Exercise instructions:
Scan the lines below for "kafka" and copy the matches.

[Supplied data — start]

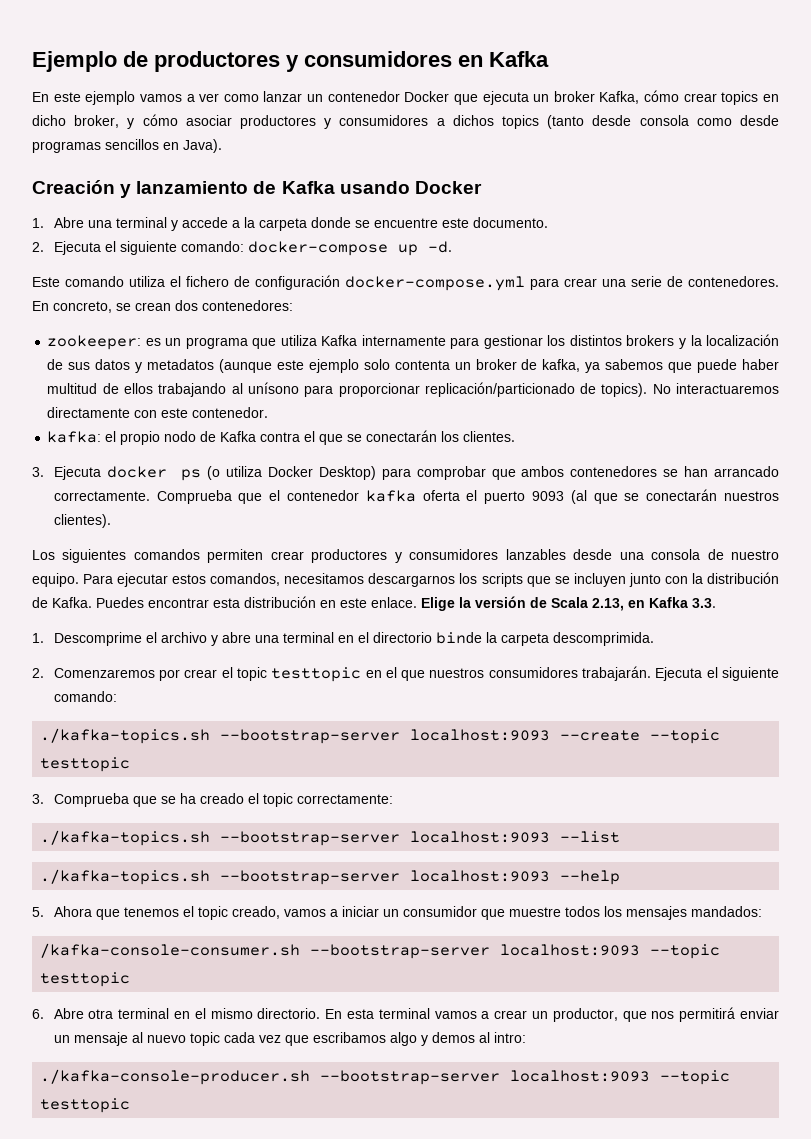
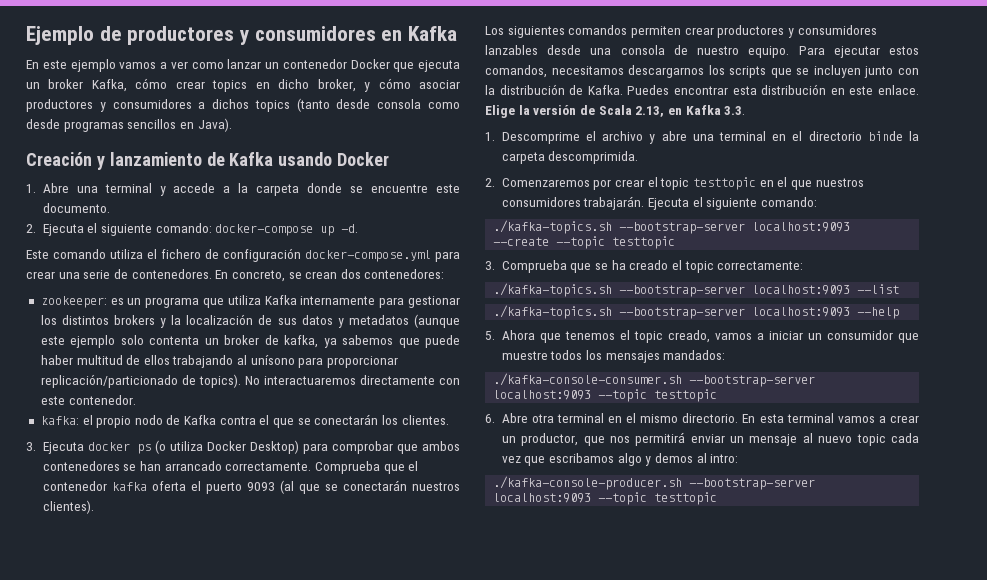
- /kafka-console-consumer.sh --bootstrap-server localhost:9093 --topic testtopic
+ ./kafka-console-consumer.sh --bootstrap-server localhost:9093 --topic testtopic

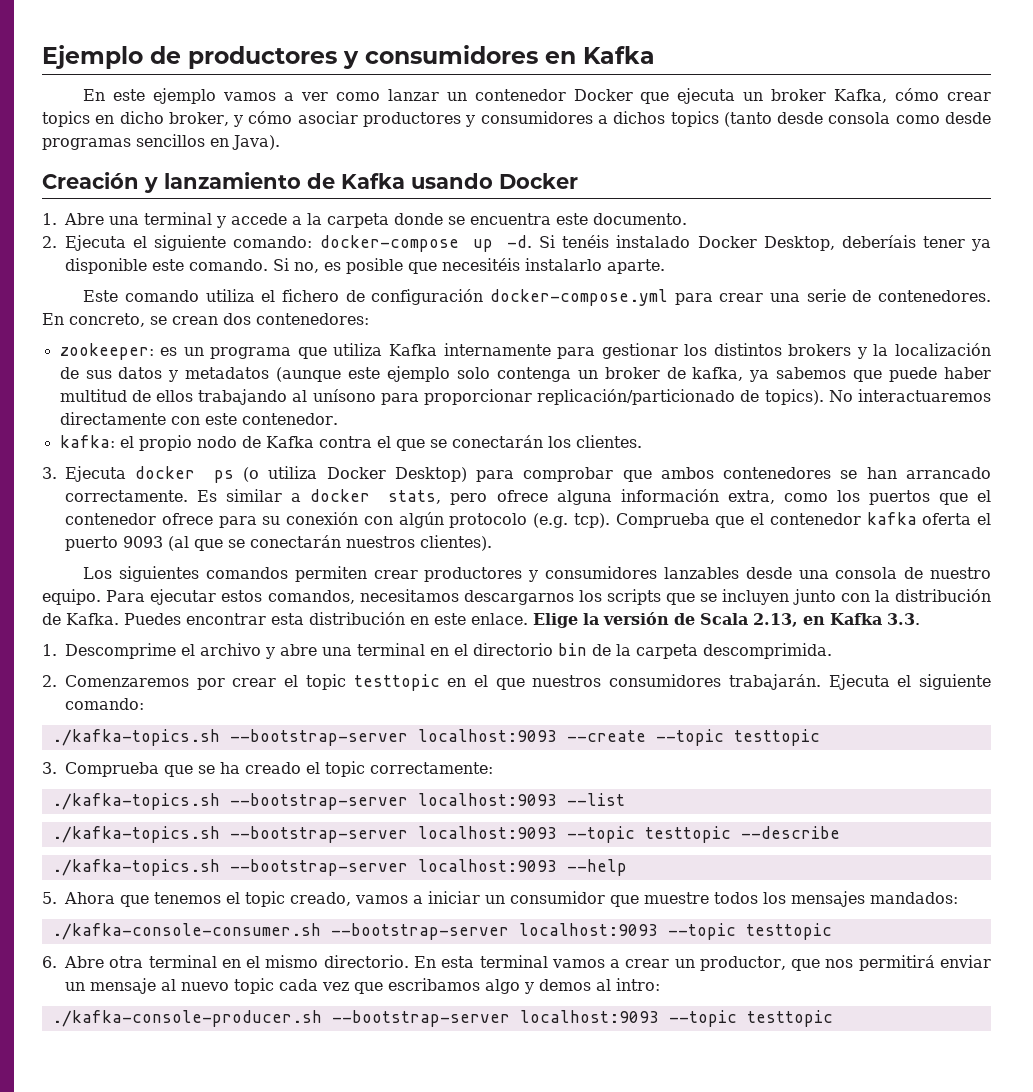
- 1. Abre una terminal y accede a la carpeta donde se encuentre este documento.
+ 1. Abre una terminal y accede a la carpeta donde se encuentra este documento.
+ Si tenéis instalado Docker Desktop, deberíais tener ya disponible este comando. Si no, es posible que necesitéis instalarlo aparte.
- zookeeper: es un programa que utiliza Kafka internamente para gestionar los distintos brokers y la localización de sus datos y metadatos (aunque este ejemplo solo contenta un broker de kafka, ya sabemos que puede haber multitud de ellos trabajando al unísono para proporcionar replicación/particionado de topics).
+ zookeeper: es un programa que utiliza Kafka internamente para gestionar los distintos brokers y la localización de sus datos y metadatos (aunque este ejemplo solo contenga un broker de kafka, ya sabemos que puede haber multitud de ellos trabajando al unísono para proporcionar replicación/particionado de topics).
+ Es similar a docker stats, pero ofrece alguna información extra, como los puertos que el contenedor ofrece para su conexión con algún protocolo (e.g. tcp).
- 1. Descomprime el archivo y abre una terminal en el directorio binde la carpeta descomprimida.
+ 1. Descomprime el archivo y abre una terminal en el directorio bin de la carpeta descomprimida.
+ ./kafka-topics.sh --bootstrap-server localhost:9093 --topic testtopic --describe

[Supplied data — finish]

Reply:
- /kafka-console-consumer.sh --bootstrap-server localhost:9093 --topic testtopic
+ ./kafka-console-consumer.sh --bootstrap-server localhost:9093 --topic testtopic
- zookeeper: es un programa que utiliza Kafka internamente para gestionar los distintos brokers y la localización de sus datos y metadatos (aunque este ejemplo solo contenta un broker de kafka, ya sabemos que puede haber multitud de ellos trabajando al unísono para proporcionar replicación/particionado de topics).
+ zookeeper: es un programa que utiliza Kafka internamente para gestionar los distintos brokers y la localización de sus datos y metadatos (aunque este ejemplo solo contenga un broker de kafka, ya sabemos que puede haber multitud de ellos trabajando al unísono para proporcionar replicación/particionado de topics).
+ ./kafka-topics.sh --bootstrap-server localhost:9093 --topic testtopic --describe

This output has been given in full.